The data:
=== Begin Enclosure ===
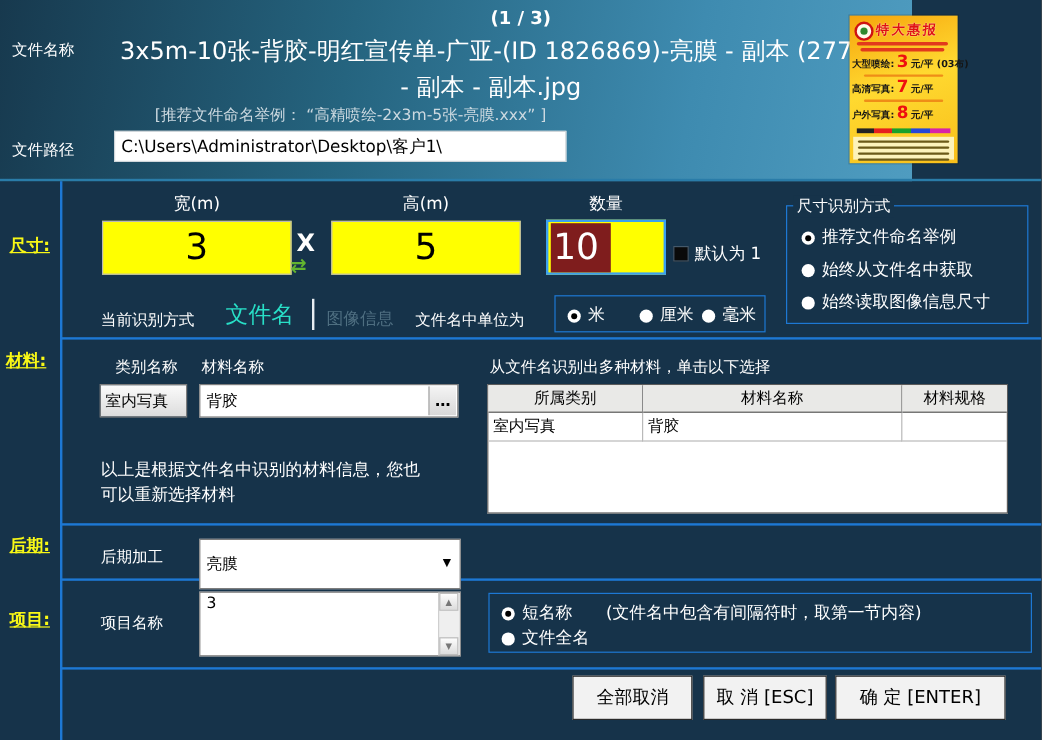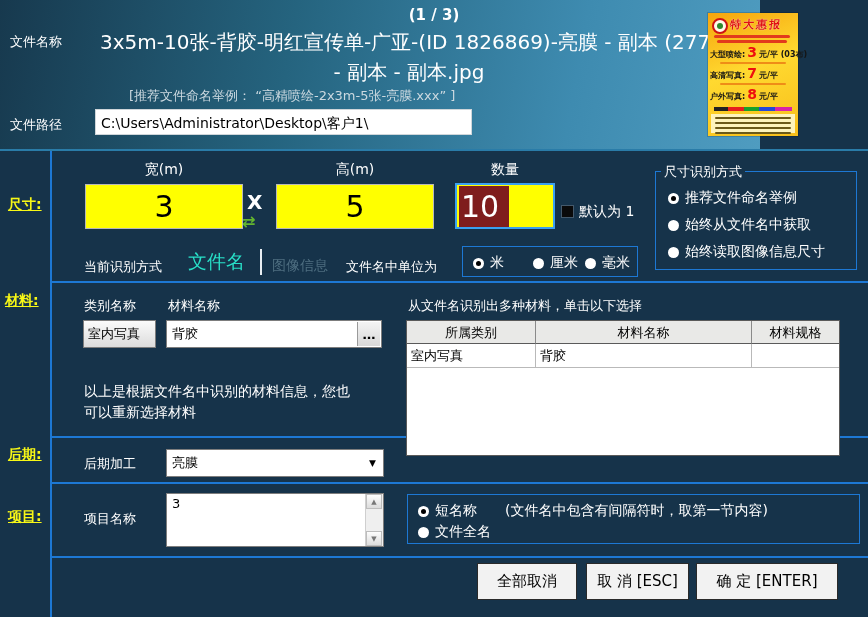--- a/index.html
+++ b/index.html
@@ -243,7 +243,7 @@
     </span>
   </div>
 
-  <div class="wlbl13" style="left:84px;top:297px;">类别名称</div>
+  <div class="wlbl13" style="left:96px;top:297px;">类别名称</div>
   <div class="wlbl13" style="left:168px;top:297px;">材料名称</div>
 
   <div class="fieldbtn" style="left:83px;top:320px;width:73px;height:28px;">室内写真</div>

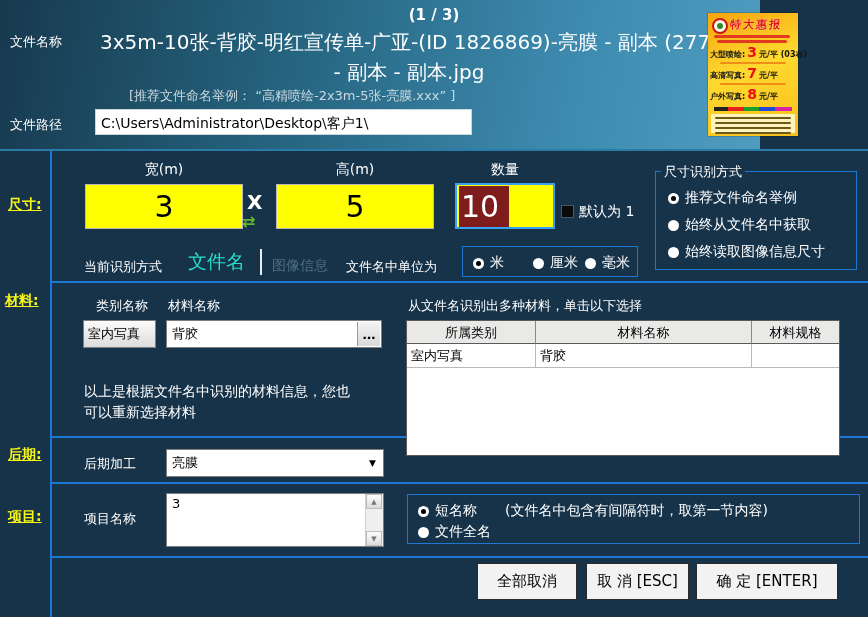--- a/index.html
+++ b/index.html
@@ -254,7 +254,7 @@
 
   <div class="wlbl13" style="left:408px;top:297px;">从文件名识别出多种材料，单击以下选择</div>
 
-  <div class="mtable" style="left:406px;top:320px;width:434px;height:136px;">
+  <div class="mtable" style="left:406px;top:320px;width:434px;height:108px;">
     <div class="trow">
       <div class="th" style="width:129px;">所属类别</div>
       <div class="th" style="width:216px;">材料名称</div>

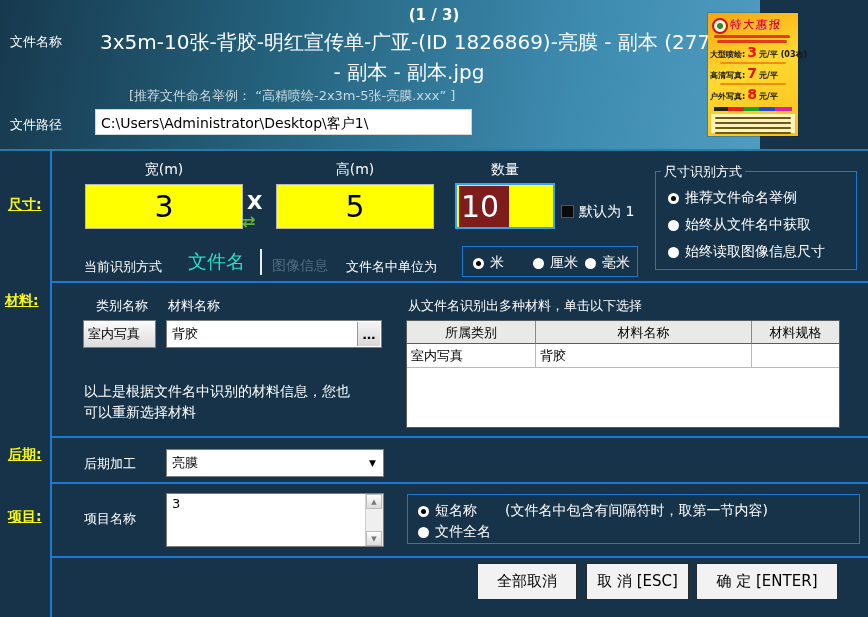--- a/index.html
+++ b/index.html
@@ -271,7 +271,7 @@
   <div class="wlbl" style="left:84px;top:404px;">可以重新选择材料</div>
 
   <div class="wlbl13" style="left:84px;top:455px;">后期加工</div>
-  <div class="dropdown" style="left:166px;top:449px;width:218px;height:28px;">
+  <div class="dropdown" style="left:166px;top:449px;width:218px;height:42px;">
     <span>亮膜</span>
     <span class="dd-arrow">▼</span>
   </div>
=== End Enclosure ===
Count every line in the records that holds "mtable" and give that count by itself.

2